NASA announced Sunday that it is postponing Europa Clipper’s launch until after the storm.

“The safety of launch team personnel is our highest priority, and all precautions will be taken to protect the Europa Clipper spacecraft,” said Tim Dunn, senior launch director at NASA’s Launch Services Program. “Once we have the ‘all-clear’ followed by facility assessment and any recovery actions, we will determine the next launch opportunity for this NASA flagship mission.”

Europa Clipper must launch by November 6 in order to reach Jupiter and its moon Europa in 2030. ESA’s Hera mission had a similarly tight window to get off the ground in October and arrive at asteroids Didymos and Dimorphos in December 2026.

Returning to flight

The Falcon 9 did its job Monday, accelerating the Hera spacecraft to a blistering speed of 26,745 mph (43,042 km/hr) with successive burns by its first stage booster and upper stage engine.

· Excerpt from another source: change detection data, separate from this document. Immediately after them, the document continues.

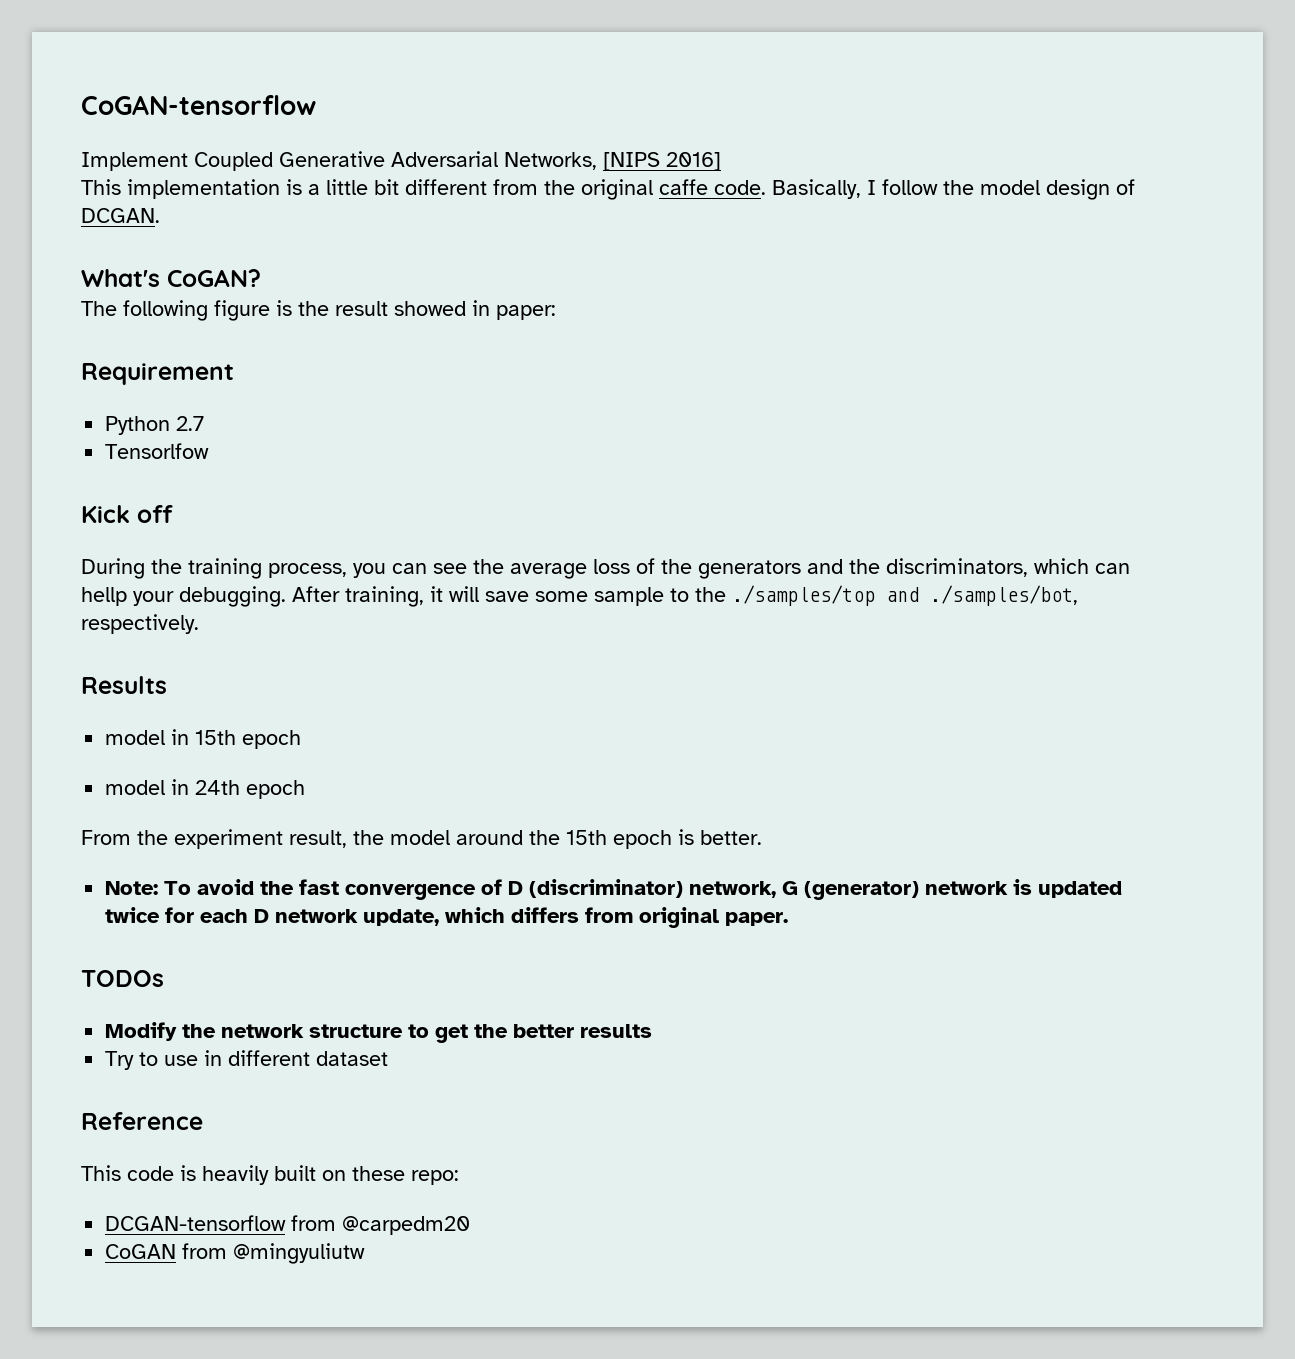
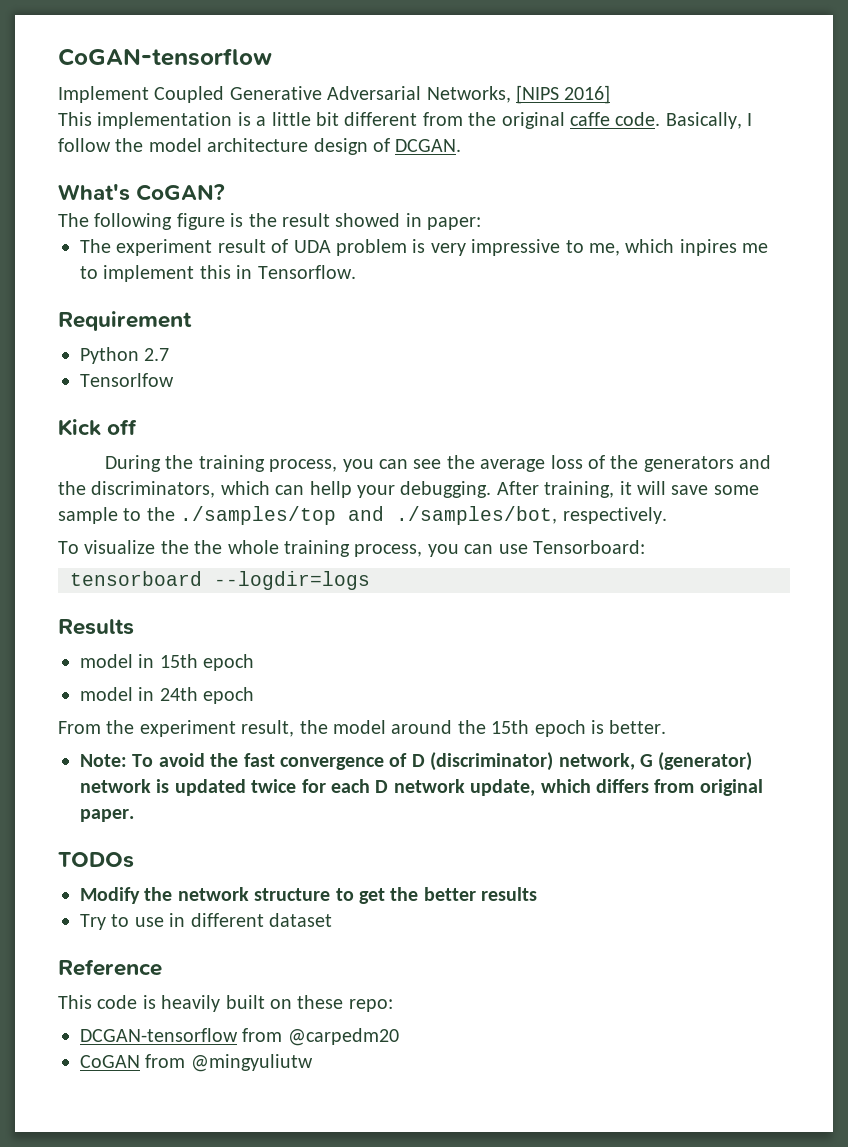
- Basically, I follow the model design of DCGAN.
+ Basically, I follow the model architecture design of DCGAN.
+ The experiment result of UDA problem is very impressive to me, which inpires me to implement this in Tensorflow.
+ To visualize the the whole training process, you can use Tensorboard:
+ tensorboard --logdir=logs

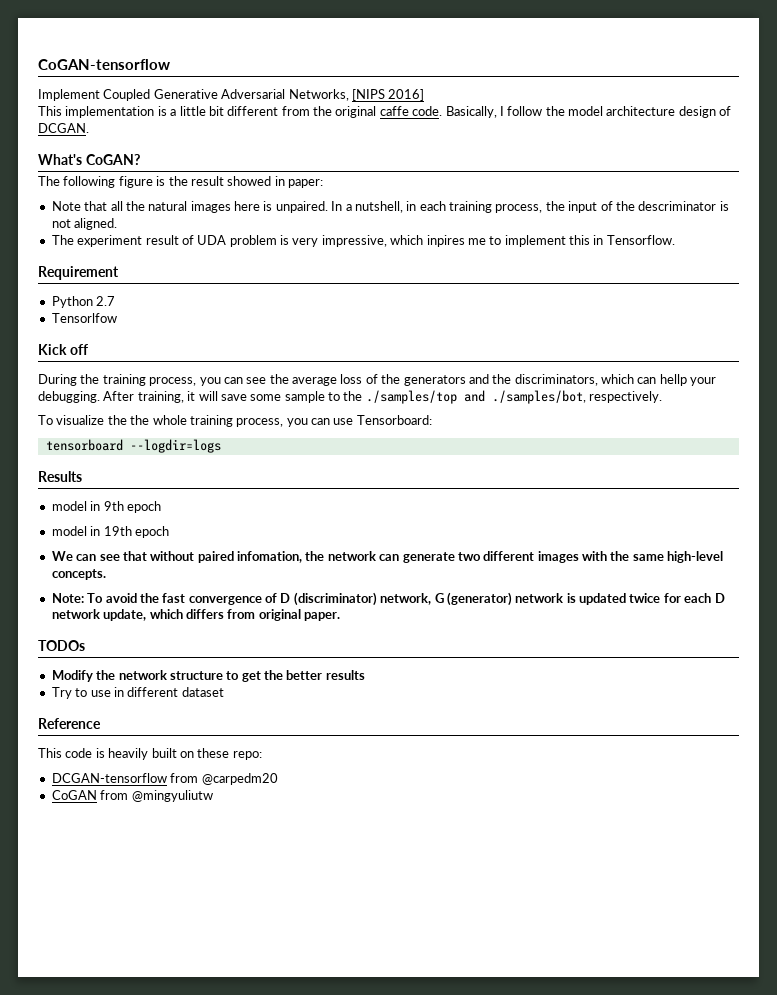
+ Note that all the natural images here is unpaired. In a nutshell, in each training process, the input of the descriminator is not aligned.
- The experiment result of UDA problem is very impressive to me, which inpires me to implement this in Tensorflow.
+ The experiment result of UDA problem is very impressive, which inpires me to implement this in Tensorflow.
- model in 15th epoch
+ model in 9th epoch
- model in 24th epoch
- From the experiment result, the model around the 15th epoch is better.
+ model in 19th epoch
+ We can see that without paired infomation, the network can generate two different images with the same high-level concepts.

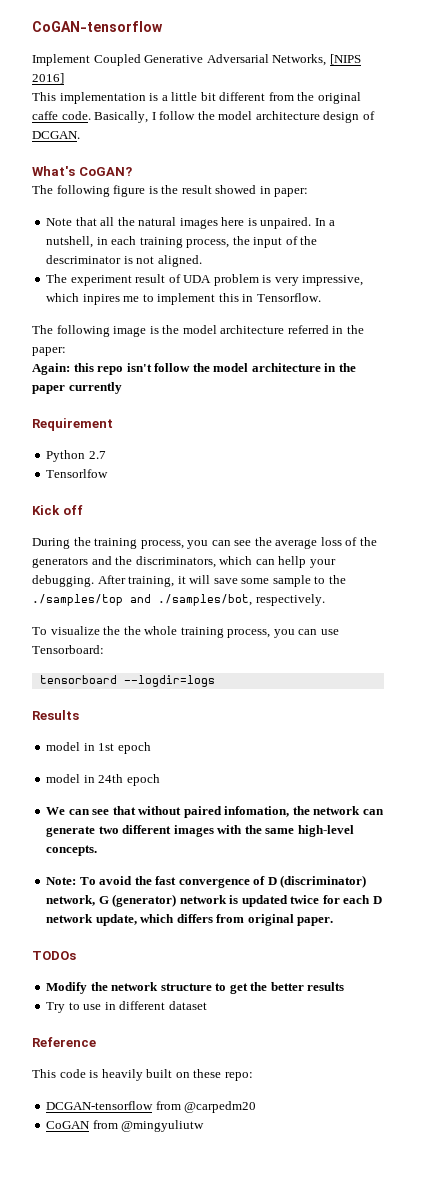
+ The following image is the model architecture referred in the paper:
+ Again: this repo isn't follow the model architecture in the paper currently
- model in 9th epoch
+ model in 1st epoch
- model in 19th epoch
+ model in 24th epoch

This was the highest-speed payload injection ever achieved by SpaceX.

SpaceX did not attempt to recover the Falcon 9’s reusable booster on Monday’s flight because Hera needed all of the rocket’s oomph to gain enough speed to escape the pull of Earth’s gravity.

“Good launch, good orbit, and good payload deploy,” wrote Kiko Dontchev, SpaceX’s vice president of launch, on X.

This was the first Falcon 9 launch in nine days—an unusually long gap between SpaceX missions—after the rocket’s upper stage misfired during a maneuver to steer itself out of orbit following an otherwise successful launch September 28 with a two-man crew heading for the International Space Station.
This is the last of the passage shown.